In the literature review, only one case has been reported on hyperammonemic encephalopathy related to oxaliplatin after FOLFOX chemotherapy, and in most cases, hyperammonemic encephalopathy developed in association with infusion of 5-FU [4].

5-FU induced encephalopathy has been reported in 5.7% of patients treated with high dose 5-FU chemotherapy and it is known that two different pathogenesis contribute to development of 5-FU induced encephalopathy. The first is dihydropyrimidine dehydrogenase (DPD) deficiency type. DPD is a major enzyme inactivating 5-FU and in patients with DPD deficiency, symptoms may occur associated with 5-FU accumulation. DPD deficiency is reported in 2.7% of cancer patients and it is thought to be due to DPD gene mutation encoding DPD enzymes. High concentrations of 5-FU in the DPD deficiency penetrate into CSF and cause acute demyelination of neurons. In our case, we were unable to confirm the presence of DPD deficiency but we believe this mechanism is not a suitable explanation because the ammonia, which is a catabolite of 5-FU, was markedly increased in our patient. The second is a 5-FU catabolite type that is known as a milder type than DPD deficiency. According to this mechanism, major catabolic pathways are intact and transient accumulation of 5-FU catabolite cause encephalopathy by high rates of infusion of 5-FU. Koenig et al. [5] explained that large-dose administration of 5-FU induces accumulation of fluoroacetate and directly inhibits the Kreb's cycle. Hence, transient hyperammonemia develops due to impairment of ATP-dependent urea cycle.

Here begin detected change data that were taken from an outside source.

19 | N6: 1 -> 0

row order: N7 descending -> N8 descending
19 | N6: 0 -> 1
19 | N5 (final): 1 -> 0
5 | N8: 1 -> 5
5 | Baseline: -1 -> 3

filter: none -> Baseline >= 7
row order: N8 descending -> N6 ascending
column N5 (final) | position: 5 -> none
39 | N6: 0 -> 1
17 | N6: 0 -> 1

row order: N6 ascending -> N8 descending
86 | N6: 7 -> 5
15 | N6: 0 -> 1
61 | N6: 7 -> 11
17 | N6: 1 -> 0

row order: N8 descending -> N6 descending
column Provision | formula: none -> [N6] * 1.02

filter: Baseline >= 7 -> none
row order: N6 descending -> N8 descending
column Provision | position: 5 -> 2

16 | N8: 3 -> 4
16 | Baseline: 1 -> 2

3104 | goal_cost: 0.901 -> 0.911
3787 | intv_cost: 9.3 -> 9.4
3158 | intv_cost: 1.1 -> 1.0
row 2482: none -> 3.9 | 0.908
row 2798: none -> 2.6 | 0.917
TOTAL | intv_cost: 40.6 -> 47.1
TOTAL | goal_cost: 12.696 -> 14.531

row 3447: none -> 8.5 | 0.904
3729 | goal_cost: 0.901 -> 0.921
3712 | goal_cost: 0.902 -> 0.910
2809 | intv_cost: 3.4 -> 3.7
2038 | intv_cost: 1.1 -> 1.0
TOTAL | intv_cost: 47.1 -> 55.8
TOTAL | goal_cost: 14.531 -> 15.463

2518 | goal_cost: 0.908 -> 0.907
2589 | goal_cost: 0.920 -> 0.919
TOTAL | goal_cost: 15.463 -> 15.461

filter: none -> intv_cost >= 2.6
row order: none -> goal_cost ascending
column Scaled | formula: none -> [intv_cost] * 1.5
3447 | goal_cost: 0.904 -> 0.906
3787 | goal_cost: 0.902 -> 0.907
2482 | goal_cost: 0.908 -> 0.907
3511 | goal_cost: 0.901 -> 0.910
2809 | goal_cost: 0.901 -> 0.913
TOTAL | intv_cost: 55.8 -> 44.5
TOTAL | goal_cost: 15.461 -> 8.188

As an aggravating factor of 5-FU induced encephalopathy, renal dysfunction and dehydration, constipation and body weight loss might be attribute to its development. In patients with renal dysfunction or patients in a dehydrated state, blood levels of 5-FU catabolite such as fluoroacetate or ammonia will increase thus causing encephalopathy [6]. In our patient, there was no predisposing factor that may cause development of encephalopathy. However, she complained of intractable nausea and vomiting before the altered mental status presented, thus there is the possibility that dehydration might be attributed to the development of encephalopathy.

As of yet, there is no solid strategy regarding the treatment of 5-FU induced hyperammonemic encephalopathy. When 5-FU induced hyperammonemic encephalopathy is suspected, the immediate stop of 5-FU infusion is necessary. Then, along with large volume hydration, diagnostic procedures including laboratory tests and imaging studies should be performed for differential diagnosis. In most cases, patients with 5-FU-induced hyperammonemic encephalopathy improved without complication after supportive treatment including discontinuation of 5-FU, hydration, and lactulose enema. Our patient also recovered dramatically within 24 hours after ceasing the infusion of 5-FU, fluid supplement, and lactulose enema. We did not administer branched-chain amino acid, but some studies have reported that branched-chain amino acid showed excellent results when administered to patients with hyperammonemia [7].

Although most cases of 5-FU induced encephalopathy spontaneously improve, recurrence is possible when it is given to the same patient. Thus, it is very difficult to make a decision as to what we should choose as alternative treatment modality. A few centers performed single-agent chemotherapy with oxaliplatin or irrinotecan, raltitrexed without 5-FU, but the outcomes were disappointing [8]. On the other hand, according to a report about the application of tegafur-uracil (tegafur, uracil in a molar ratio 1:4), taking tegafur (oral 5-FU prodrug) with uracil, which is a natural substrate for DPD, 5-FU is slowly released by the inclusion of uracil thus reducing the side effects of 5-FU catabolite by preventing rapid degradation of 5-FU [9]. In some cases, by reducing the dose of infusional 5-FU or exchanging it with capecitabine, which is an oral 5-FU prodrug, chemotherapy was done successfully without recurrence [10]. We also changed the regimen to oral chemotherapy using capecitabine and it was successful. However, close monitoring will be needed because a few cases have reported that capacitabine could also induce encephalopathy.